2.2 Tissue Disassociation and Cells Collection

Small cervical lesions tissues and blood samples collected and immediately stored in the sCelLiVE® Tissue Preservation Solution (Singleron) on ice and marked sample got before treatment as BC_B and sample got after treatme as BC_A. The tissue was prepared into small pieces, transferred to a 15ml centrifuge tube and digested with sCelLiVE® tissue dissociation solution (Singleron) oscillating at 37°C for 15 minutes. The sample was then filtered with a 40µm sterile filter, centrifuged at 1000 rpm at 4 ° C for 5 min, and then added with 2 ml GEXSCOPE® Red cell lysis buffer (RCLB, Singleron) for 10 min. In this study, we used scRNA-seq to study and compare the changes of bone marrow cells, stromal cells, T cells, plasma cells, B cells, platelets, red blood cells, and epithelial cells in tumors before and after the treatment of hemagglutine-enhanced UMIPIC. We found that immune cells are awakened to help with cancer immunotherapy, such as PD1 or PD-l1, to achieve an immune response [11, 12].

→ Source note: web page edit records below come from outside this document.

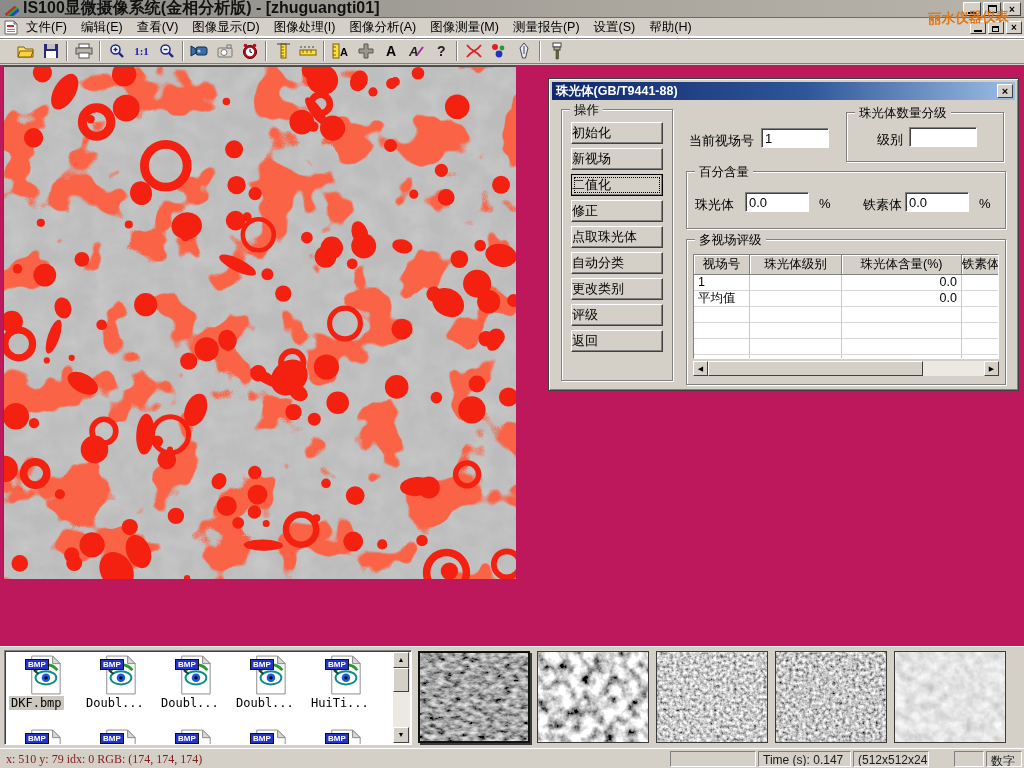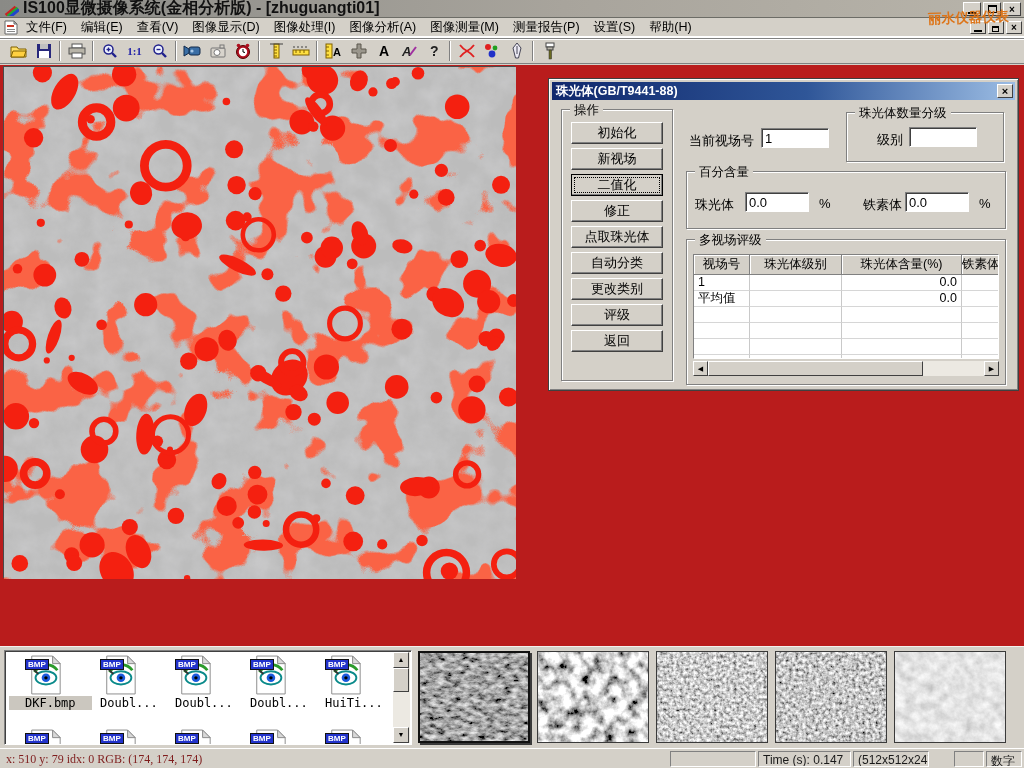"1:1" .toolbar { padding-left: 6px -> 13px }
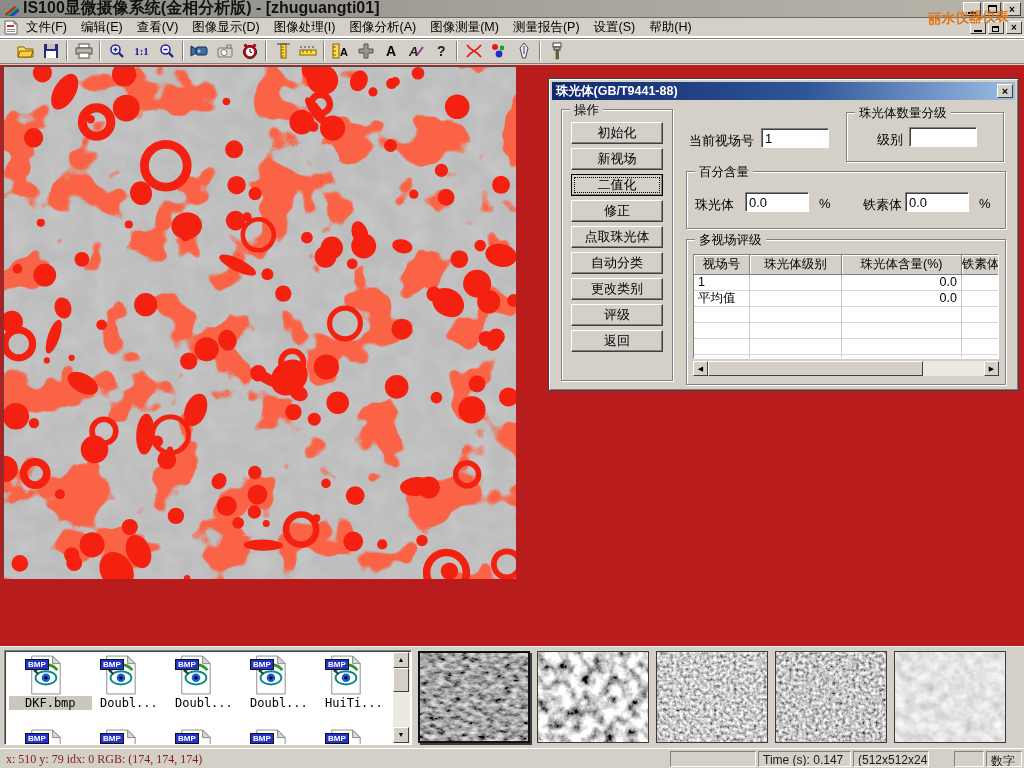"珠光体(GB/T9441-88)" .client { background: #b91c1c -> #be185d }
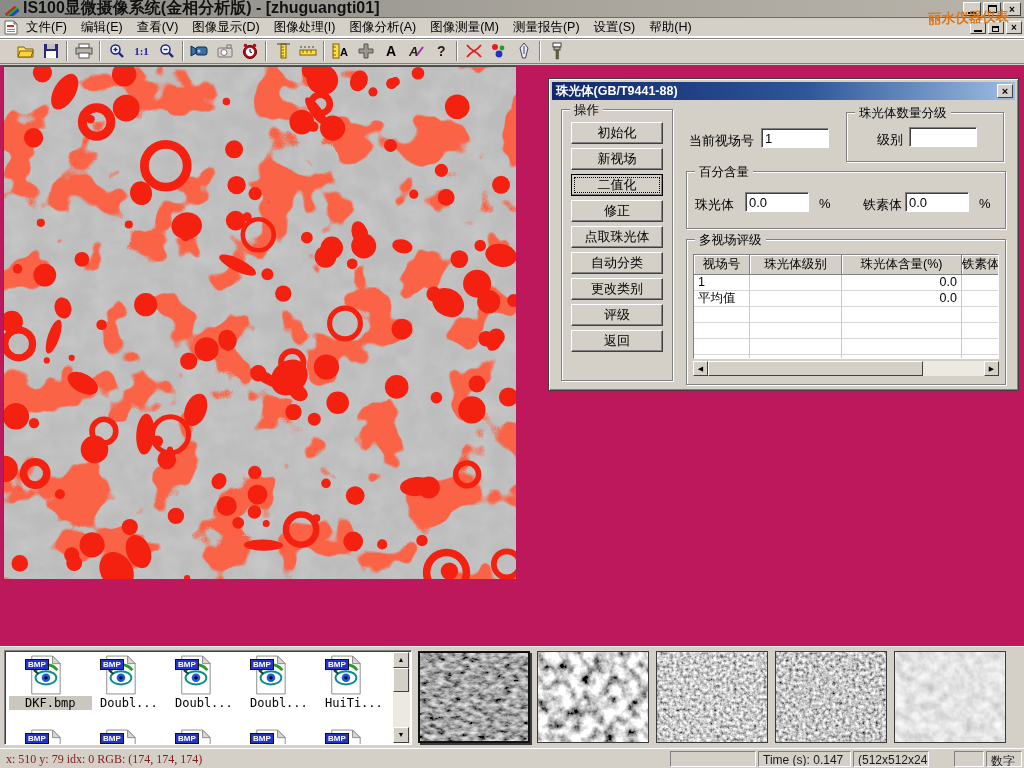"初始化" .op-btn { text-align: center -> none }
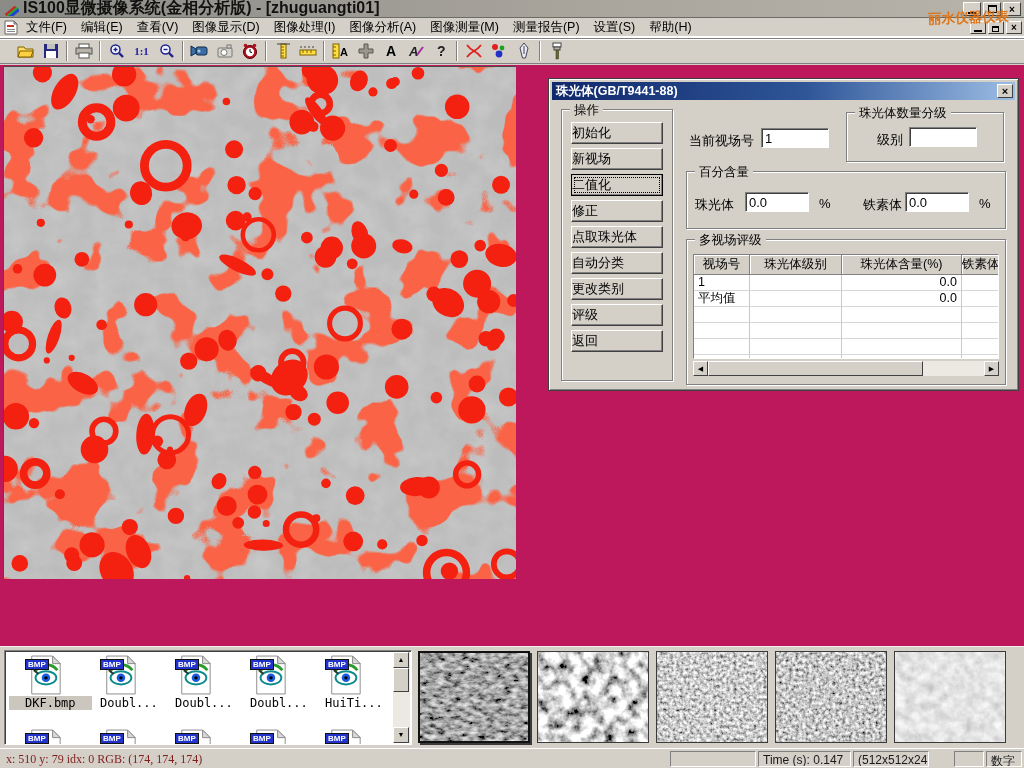"DKF.bmp" .fname { padding: 0 16px -> 0 2px }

2.3 Single-Cell RNA Sequencing

Singleron Matrix® single-cell processing system and onto a microporous chip. Simply put, use the GEXSCOPE® single-cell RNA Library Kit (Singleron) and construct a scRNA-seq library. The library was sequenced on IlluminaHiSeq X platform [13]. Sequencing data processing and quality control were performed as described in previous publications [13, 14, 15].

2.4 Differentially Expressed Genes (DEGs) Analysis

To identify differentially expressed genes, genes were selected that were expressed in more than 10% of the cells and had fold changes of greater than 1. The adjusted P-value is calculated by benjamini-hochberg correction. A P value of 0.05 was used as the criterion to determine the statistical significance of the difference [13].

2.5 Cell Type Annotation

Using the SynEcoSys database, the cell type of each cluster was determined by the expression of typical markers found in deg. The heat map/dot map/violin map for each cell type was generated by the scanpy built-in function and ggplot2 [13].

2.6 Single-Cell Copy Number Variation (CNV) Analysis

Use to detect CNAs in malignant cells. The CNVs of malignant cells were estimated using non-malignant cells (T and NK) as controls. The classification is based on the loci on each chromosome. The relative expression values ranged from the middle to 1, with 1.5 standard deviations of the residual normalized expression values as the upper limit. The sliding window size smooth’s out relative expression on each chromosome to eliminate the influence of gene-specific expression [13].

2.7 Pathway Enrichment Analysis

To investigate the potential function of deg between clusters, Gene Ontology (GO) and the Kyoto Encyclopedia of Genes and Genomes (KEGG) analyses were used [16]. Reference GOES gene sets, including molecular function (MF), Biological process (BP), and Cell component (CC) categories. Channels with p values less than 0.05 after correction are considered to be significantly enriched [13].

2.8 Trajectory Analysis

The Monocle 2 algorithm is adopted, and the dimension reduction method is DDR Tree [13, 17].

2.9 Intratumor heterogeneity (ITH) score was calculated

The ITH score is defined as the average Euclidean distance between a single cell and all other cells, derived from the first 20 principal components based on standardized expression levels of highly variable genes [13].

2.10 Cell-cell Interaction Analysis (CellPhoneDB)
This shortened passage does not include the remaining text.